Sensors (Basel). 2019 Apr 6;19(7):1655. doi: 10.3390/s19071655.

Abstract

Measuring pavement roughness and detecting pavement surface defects are two of the most important tasks in pavement management. While existing pavement roughness measurement approaches are expensive, the primary aim of this paper is to use a cost-effective and sufficiently accurate RGB-D sensor to estimate the pavement roughness in the outdoor environment. An algorithm is proposed to process the RGB-D data and autonomously quantify the road roughness.

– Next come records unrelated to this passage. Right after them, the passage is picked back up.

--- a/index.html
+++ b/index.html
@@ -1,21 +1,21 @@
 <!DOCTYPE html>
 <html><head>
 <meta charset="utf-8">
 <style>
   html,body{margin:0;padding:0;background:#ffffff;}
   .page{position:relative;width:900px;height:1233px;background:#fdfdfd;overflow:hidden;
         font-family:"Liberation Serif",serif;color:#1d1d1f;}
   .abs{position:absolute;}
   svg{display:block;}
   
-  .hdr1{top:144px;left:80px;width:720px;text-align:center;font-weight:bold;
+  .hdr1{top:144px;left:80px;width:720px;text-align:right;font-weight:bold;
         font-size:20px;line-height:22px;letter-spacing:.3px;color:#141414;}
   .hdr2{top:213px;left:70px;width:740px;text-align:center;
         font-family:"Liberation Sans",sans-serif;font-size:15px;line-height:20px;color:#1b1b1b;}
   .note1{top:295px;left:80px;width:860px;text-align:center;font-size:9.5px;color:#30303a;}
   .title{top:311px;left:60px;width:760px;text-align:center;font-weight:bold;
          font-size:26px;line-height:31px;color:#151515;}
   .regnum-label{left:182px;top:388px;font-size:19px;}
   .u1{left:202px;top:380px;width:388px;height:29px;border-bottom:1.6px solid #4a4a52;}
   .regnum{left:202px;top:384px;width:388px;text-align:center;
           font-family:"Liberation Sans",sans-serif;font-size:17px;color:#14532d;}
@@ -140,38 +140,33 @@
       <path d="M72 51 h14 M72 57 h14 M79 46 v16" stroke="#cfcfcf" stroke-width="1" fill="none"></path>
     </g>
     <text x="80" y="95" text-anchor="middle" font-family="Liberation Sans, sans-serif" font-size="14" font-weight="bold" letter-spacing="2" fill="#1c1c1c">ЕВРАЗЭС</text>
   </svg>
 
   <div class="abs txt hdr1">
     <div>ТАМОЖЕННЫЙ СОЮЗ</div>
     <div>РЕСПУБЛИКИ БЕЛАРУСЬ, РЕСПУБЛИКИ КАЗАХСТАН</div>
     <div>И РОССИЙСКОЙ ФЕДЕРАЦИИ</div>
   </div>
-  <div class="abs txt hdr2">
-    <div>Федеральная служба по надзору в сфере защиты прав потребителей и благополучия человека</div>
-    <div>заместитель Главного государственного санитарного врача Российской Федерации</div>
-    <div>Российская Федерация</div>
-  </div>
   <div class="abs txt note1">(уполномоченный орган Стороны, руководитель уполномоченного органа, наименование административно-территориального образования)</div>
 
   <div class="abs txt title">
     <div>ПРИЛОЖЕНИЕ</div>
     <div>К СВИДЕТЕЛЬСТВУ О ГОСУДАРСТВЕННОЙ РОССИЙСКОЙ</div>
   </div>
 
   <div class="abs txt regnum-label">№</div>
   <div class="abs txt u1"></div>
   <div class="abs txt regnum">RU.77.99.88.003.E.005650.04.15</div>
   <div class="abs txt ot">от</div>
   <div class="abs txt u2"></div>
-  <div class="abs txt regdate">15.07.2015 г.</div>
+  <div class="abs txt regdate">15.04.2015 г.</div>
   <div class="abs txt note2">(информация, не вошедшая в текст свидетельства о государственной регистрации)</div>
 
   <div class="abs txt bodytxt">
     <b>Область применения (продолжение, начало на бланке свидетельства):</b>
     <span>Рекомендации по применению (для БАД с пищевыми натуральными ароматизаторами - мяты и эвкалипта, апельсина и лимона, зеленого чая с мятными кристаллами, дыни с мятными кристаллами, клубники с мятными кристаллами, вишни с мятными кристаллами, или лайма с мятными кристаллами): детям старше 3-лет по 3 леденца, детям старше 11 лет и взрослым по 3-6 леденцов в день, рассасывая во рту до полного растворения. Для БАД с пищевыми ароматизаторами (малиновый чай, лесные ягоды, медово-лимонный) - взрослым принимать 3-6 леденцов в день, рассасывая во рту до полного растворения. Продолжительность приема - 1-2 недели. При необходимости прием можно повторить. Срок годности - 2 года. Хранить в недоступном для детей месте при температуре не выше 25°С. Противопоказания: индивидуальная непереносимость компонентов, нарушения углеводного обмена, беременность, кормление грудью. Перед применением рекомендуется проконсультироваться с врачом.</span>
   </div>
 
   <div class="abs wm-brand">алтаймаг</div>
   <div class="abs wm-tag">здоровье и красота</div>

To this end, the RGB-D sensor is calibrated and primary data for estimating the pavement roughness are collected. The collected depth frames and RGB images are registered to create the 3D road surfaces. We found that there is a significant correlation between the estimated International Roughness Index (IRI) using the RGB-D sensor and the manual measured IRI using rod and level. By considering the Power Spectral Density (PSD) analysis and the repeatability of measurement, the results show that the proposed solution can accurately estimate the different pavement roughness.

Keywords: 3D pavement surface reconstructing; International Roughness Index (IRI); Microsoft Kinect One (V2), Microsoft Kinect; RGB-D sensor; depth data; outdoor imaging; pavement condition assessment; pavement health monitoring; pavement roughness; time of flight sensor; visual sensing.